İnsanlar korkunç  bir  çıkarcılık, utanmazlık, bencillik,nemelazımcılık ,hırs ve açgözlülüğe kaptırmış kendini.

Bu hal ve ortamda hala onurunu koruyan insanları saygı ve  sevgi  bir kenara koyuyorum.Onlar bu toplumun gerçek vatanseverleri.

Sahte diploma alanın ve verenin yanına kar kalıyor.
İntihal yapanın yanına kar kalıyor.
Taciz edenin yanına kar kalıyor.
Yalan söyleyip, halkı kışkırtan ve aldatanın  yanına kar kalıyor.
Rüşvet alan Bakanın yanına kar kalıyor.

Etrafımız ‘’istifa’’ kelimesini sözlüğünden çıkarmış pişkin  insanlarla doldu.
Bunları yargı cezalandırmadığı gibi  toplumda birşey yapmıyor.
Tüm bu  bu örnekleri gören birçok kişide ise  ‘’Ben enayi miyim?’’ düşüncesi oluşuyor.

Toplumsal çürüme  sürerken buna önlem alması gerekenler ise mecliste çözüm üretmek bir tarafa sahneledikleri  komedya ile halkta umutsuzluk ve karamsarlık yaratıyorlar.

Ölümlerin kol gezdiği bir topraklarda ölümleri durdurduk adına vatan dedik. Lakin üzerinde yaşayanaları adaletle liyakatla  yaşatmayı tesis edemedik.

Bu yapılmadığı sürece  o toprak parçası için savaşmaya değer mi?

Sırf geçmişte kanlar akmış, akıtılmış diye bir toprak parçasına aidiyet hissiyle bağlanılamaz. Üzerinde yaşadığımız toprak parçasında huzurumuz yoksa, her an zarara ziyana uğrama korkusuyla yastığa başımızı koyuyorsak,Devletin hastahanelerine  eğitim kurumlarına  olan güven kaybolduysa ,bu kadar küçük bir ülkede trafiğe hergün canlar veriyorsak,hala yollar karanlık sokaklar çöp doluysa , sokak hayvanları yollarda can veriyorsa,bir avuç ayrıcalıklı kaynakların çoğuna sahipse, halk arasında ikilik yaratılmışsa o toprak parçasına kendimizi ait hissedemeyiz, oraya bir ağaç bile dikmeyiz. 

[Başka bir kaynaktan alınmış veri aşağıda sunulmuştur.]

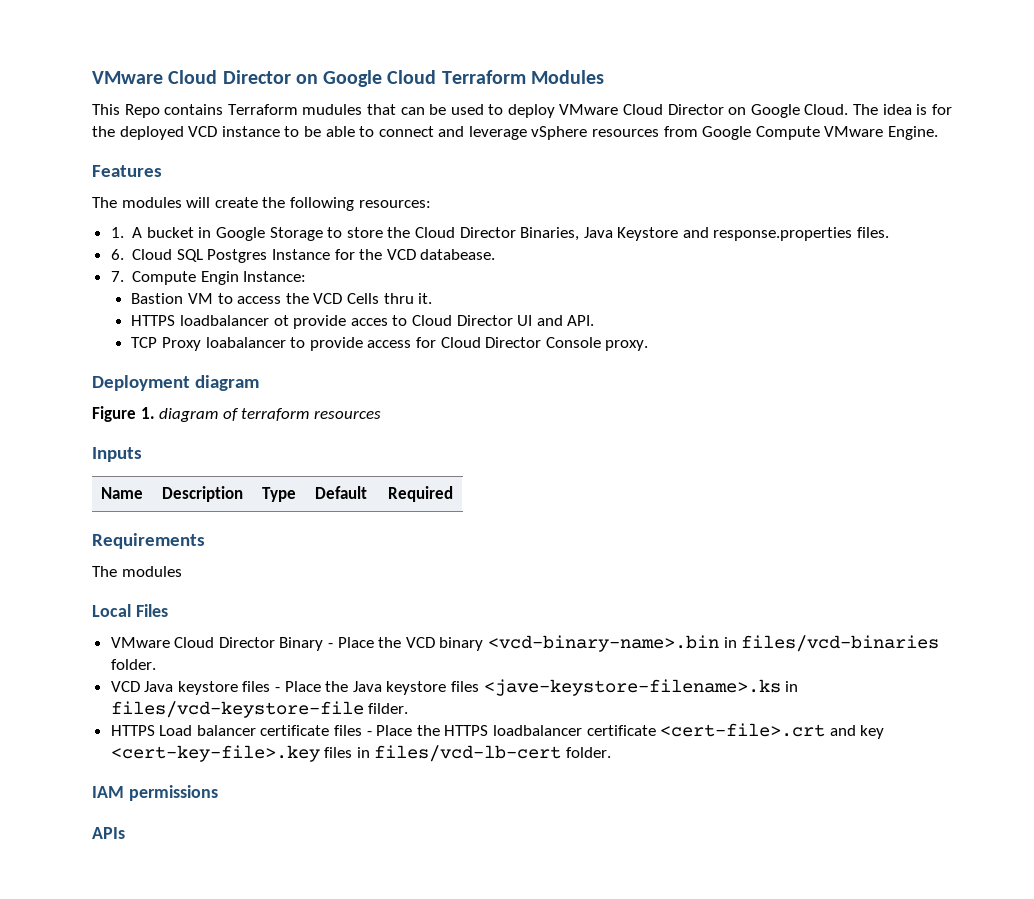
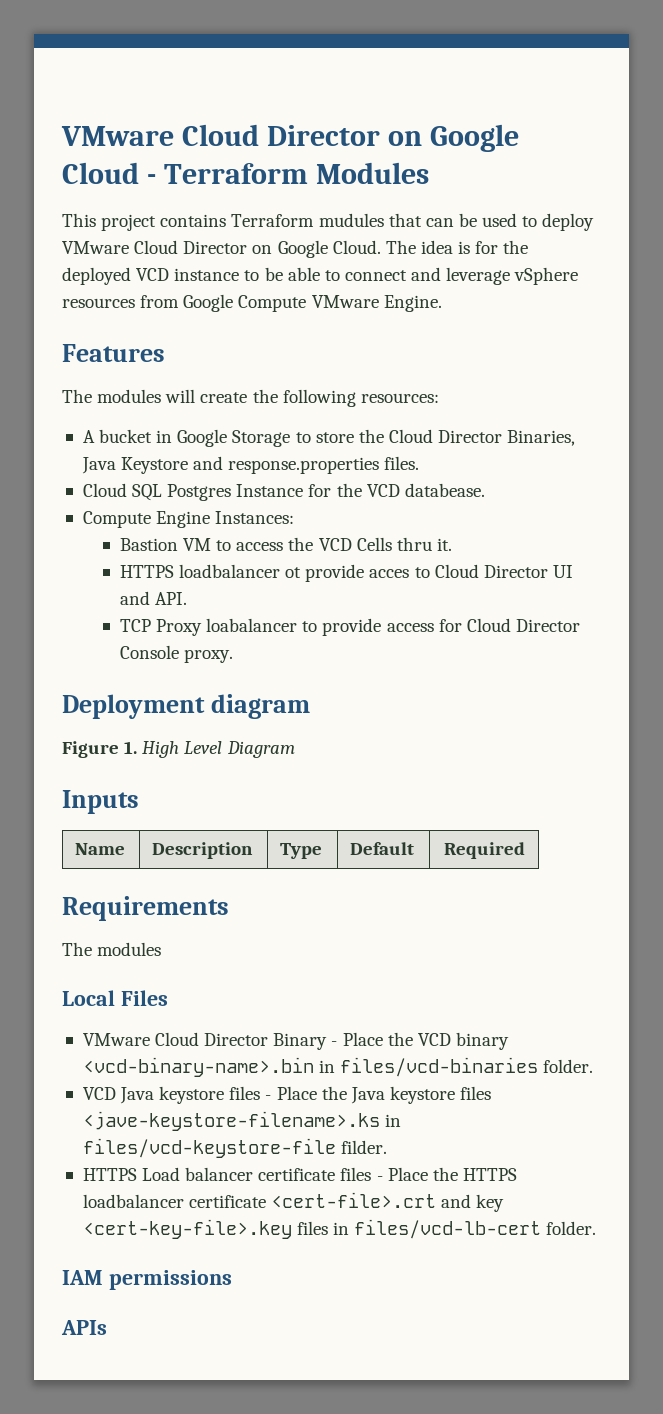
(437, 77) none -> [146,174,156,184] -
[124,104,160,118] Repo -> [101,214,157,231] project
[110,227,124,238] 1. -> (439, 398) none
[110,249,124,260] 6. -> (420, 463) none
[110,271,307,285] 7. Compute Engin Instance: -> [82,511,295,528] Compute Engine Instances:
[159,408,381,422] diagram of terraform resources -> [142,741,295,758] High Level Diagram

KKTC’ nin bugünlere gelmesi için kan akıtan şehit olanlar 70-80 yıl  sonra ülkemizde hala ölümün kol gezdiğini ve adaletsizliğin hüküm sürdüğünü görseler ne derlerdi? Emin olun ruhları huzur bulmazdı.

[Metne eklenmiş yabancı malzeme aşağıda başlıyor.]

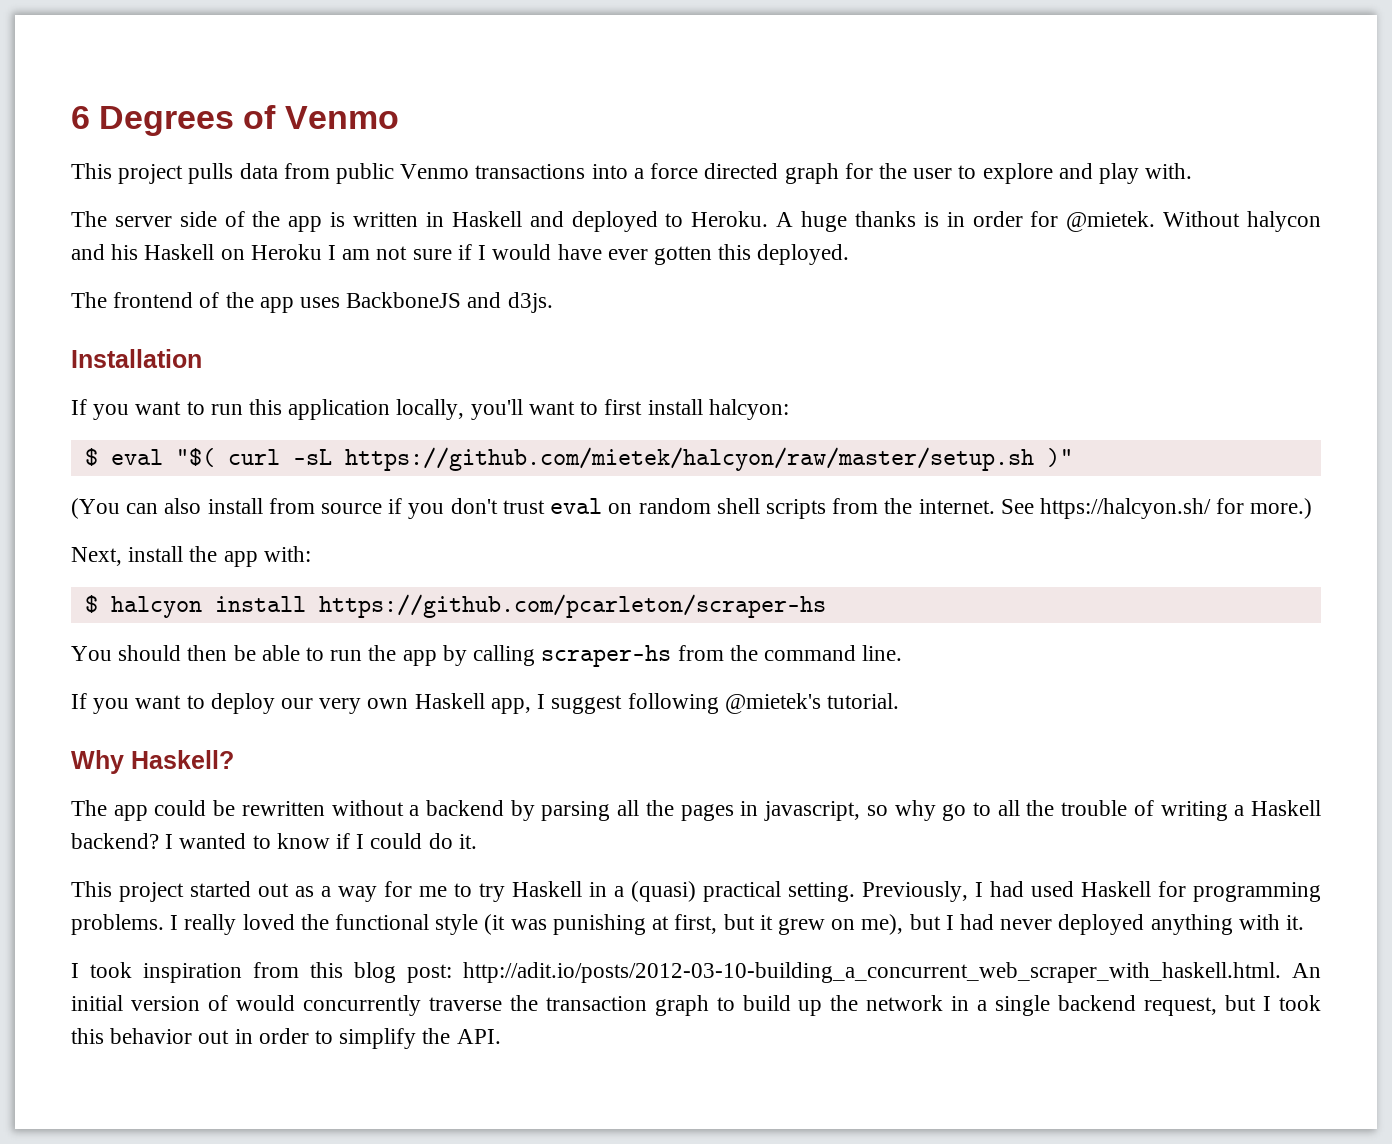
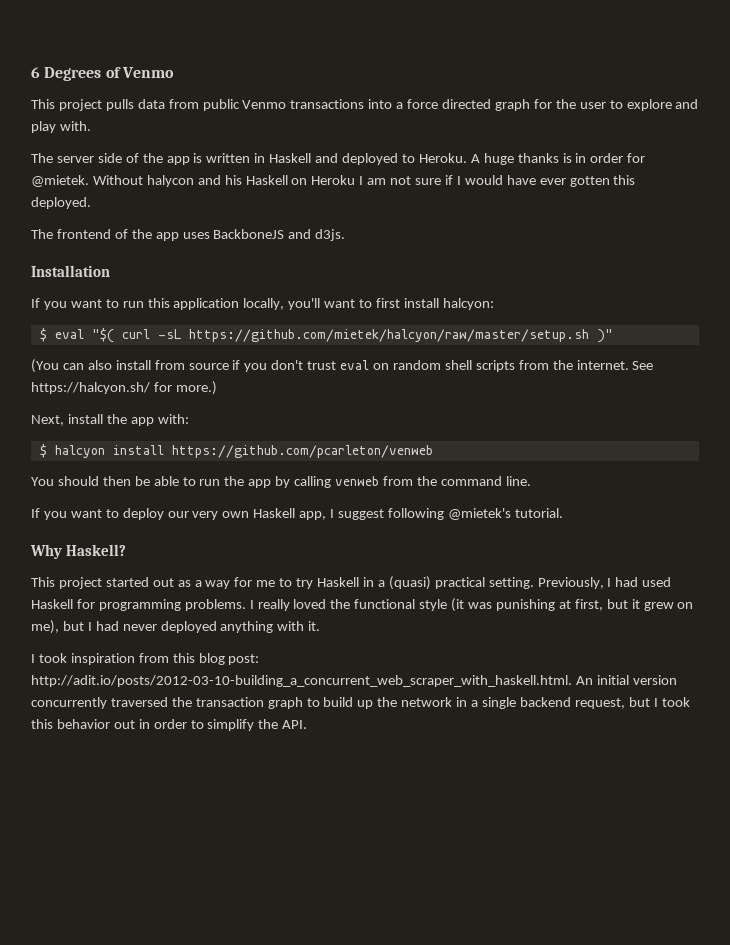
[318,594,826,618] https://github.com/pcarleton/scraper-hs -> [171,445,433,458] https://github.com/pcarleton/venweb
[541,645,672,667] scraper-hs -> [335,476,380,486] venweb
[71,800,1322,821] [71,833,477,849] // The app could be rewritten without a backend by parsing all the pages in javascript, so why go to all the trouble of writing a Haskell backend? I wanted to know if I could do it. -> (126, 550) none
[207,995,502,1016] of would concurrently traverse -> [31,697,168,709] concurrently traversed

Hiç korkmadan ve herhangi bir karşılıkta beklemeden bu topraklar için cephede çarpışan kan döken canını veren. Bu topraklarda çalmadan çırpmadan çalışan, üreten, işini hakkıyla yapan bayrağını da işçisinin emeğinide istismar etmeyen geçmişin ve bugünün gerçek kahramanlarını  önünde saygı ile eğilirken  onların da en büyük isteği olan  adil bir memlekette yaşamak istemek yurdunu karşılıksız seven bizlerin hakkı. 

Bu nedenle hamaset dolu mısralar yerine yaşamı ve yaşatmayı anlamlı kılan  şu cümleyle bugünkü  yazıma son veriyorum:

Evet .Bayrakları bayrak yapan kandır .Ve toprak, eğer üzerinde adaletle yaşanıyorsa vatandır!